- Mount Nelson Location within Alberta

Highest point
- Elevation: 3,180 m (10,430 ft)
- Prominence: 240 m (790 ft)
- Parent peak: Mount Smythe (3246 m)
- Listing: Mountains of Alberta
- Coordinates: 52°20′46″N 117°28′10″W﻿ / ﻿52.34611°N 117.46944°W

Geography
- Country: Canada
- Province: Alberta
- Protected area: Jasper National Park
- Parent range: Winston Churchill Range
- Topo map: NTS 83C6 Sunwapta Peak

Climbing
- First ascent: 1951
- Easiest route: rock/snow climb

= Mount Nelson (Alberta) =

Mountain in Alberta, Canada

Mount Nelson is a mountain located near the west branch of Lynx Creek in Jasper National Park, Alberta, Canada.
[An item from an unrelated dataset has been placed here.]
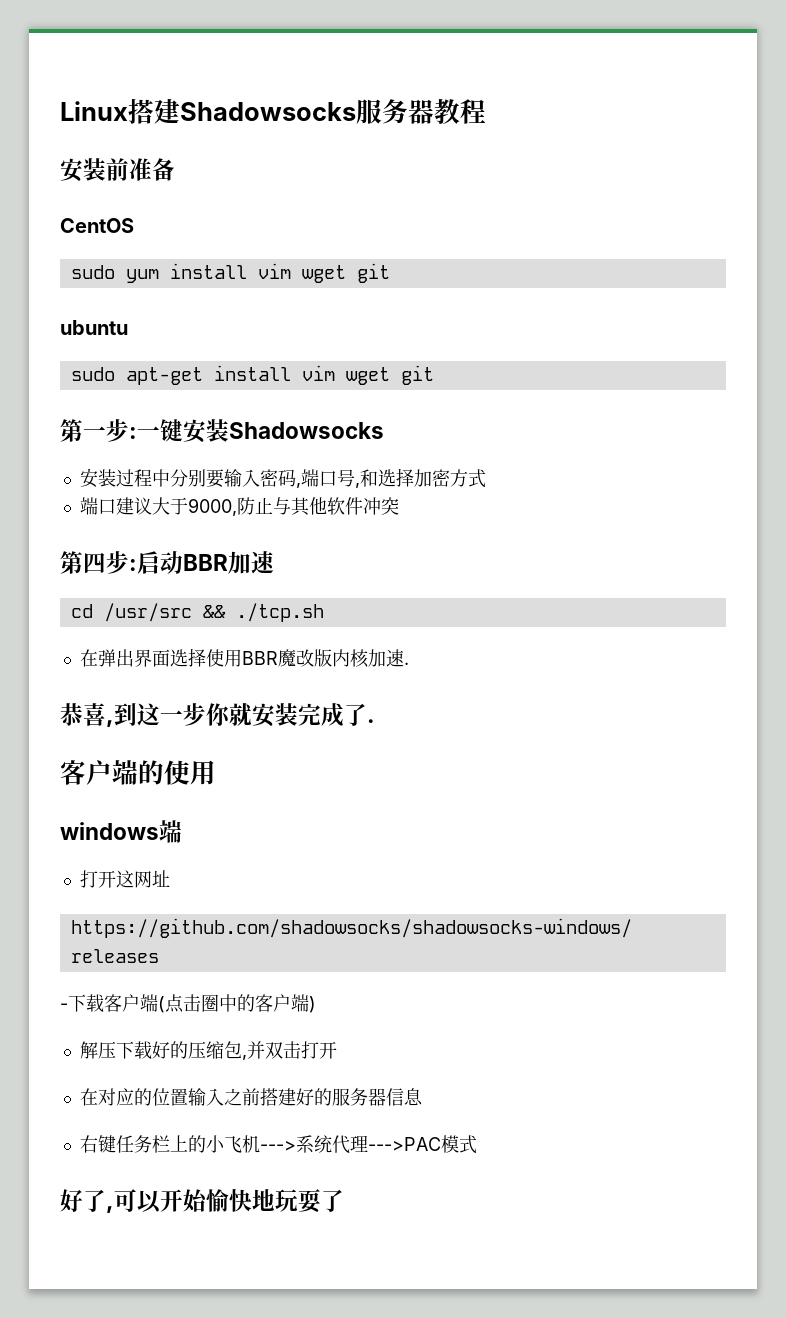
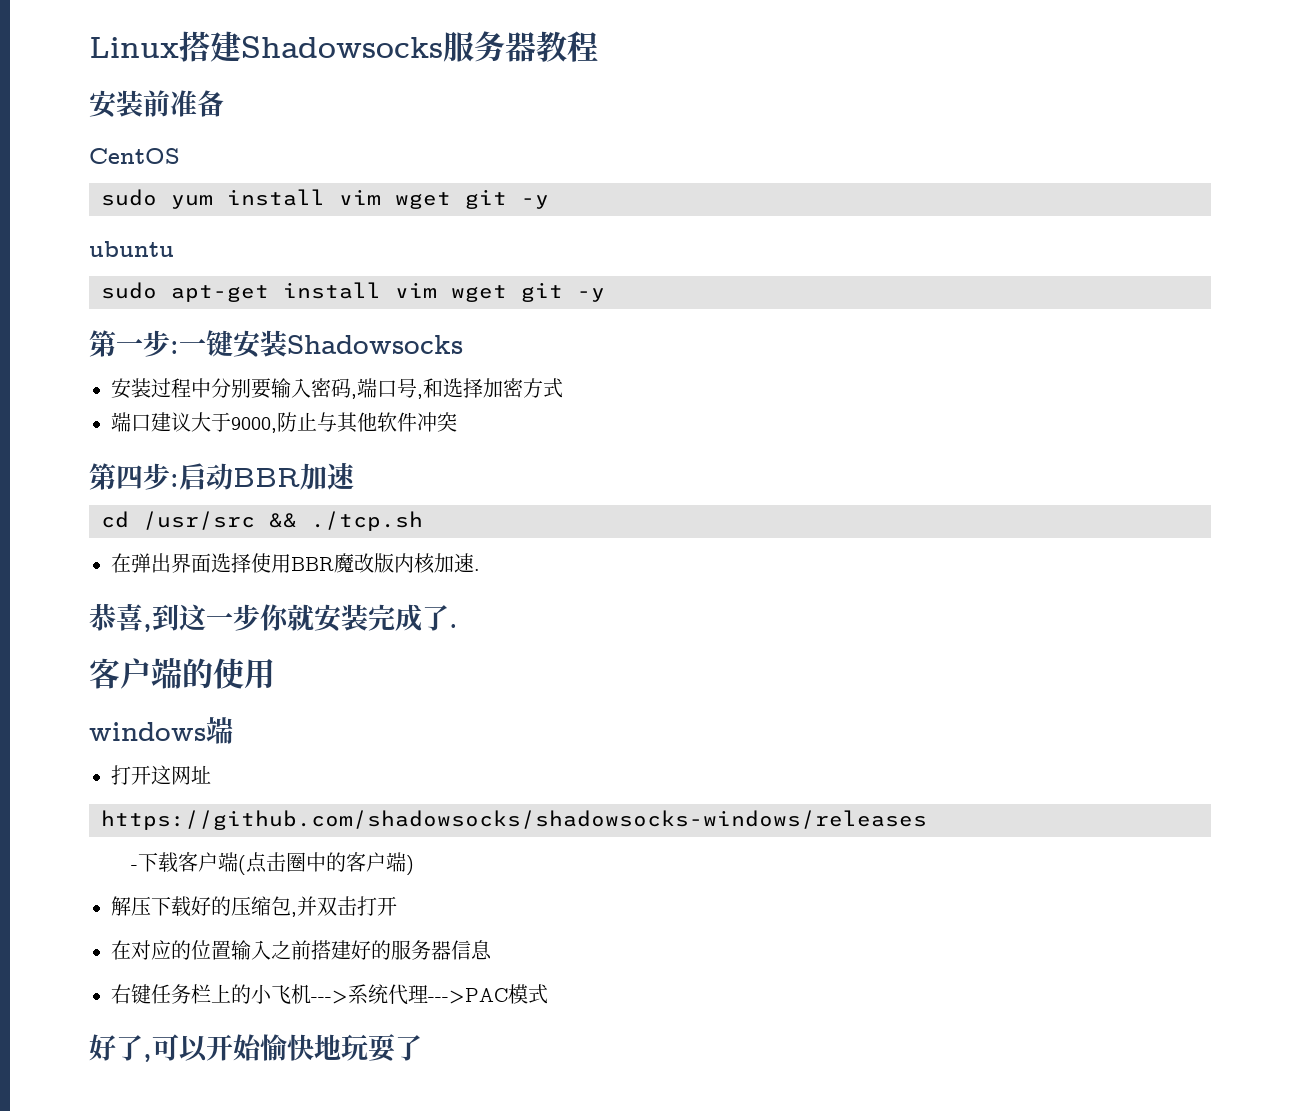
(390, 273) none -> [521,195,549,209] -y
(434, 375) none -> [577,288,605,302] -y

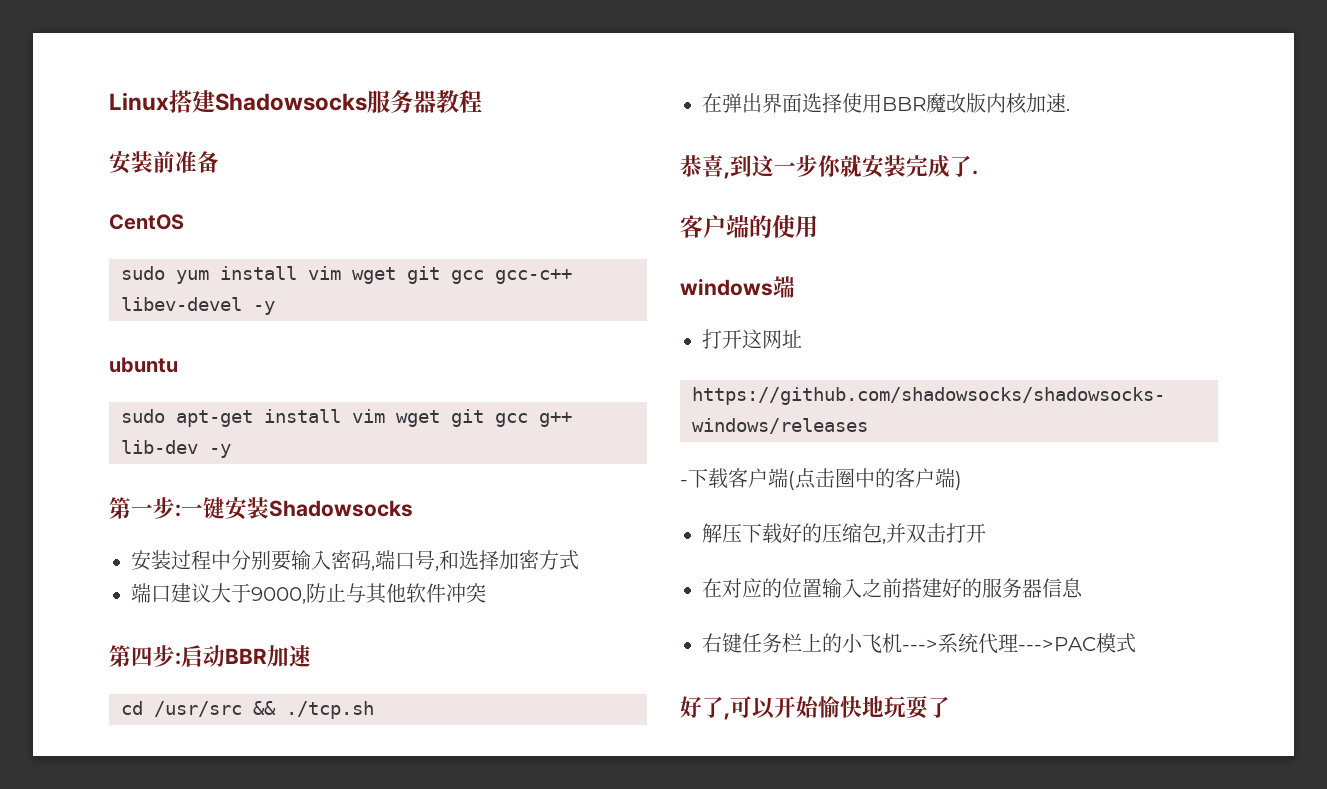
(507, 199) none -> [451,269,572,284] [121,297,242,311] gcc gcc-c++ libev-devel
(563, 292) none -> [495,412,572,427] [121,440,198,454] gcc g++ lib-dev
Diadem Peak lies 5 km southeast of Mount Palmer

The mountain was named in 1952 by J. Monroe Thorington after an American climber with the last name of Nelson. Nelson had died in a climbing accident in The Bugaboos and the name was suggested by the first ascent party.

The first ascent was made in 1951 by Dale Ebersbacher, Frances Ebersbacher, Gil Roberts, Chuck Wilts, and Ellen Wilts.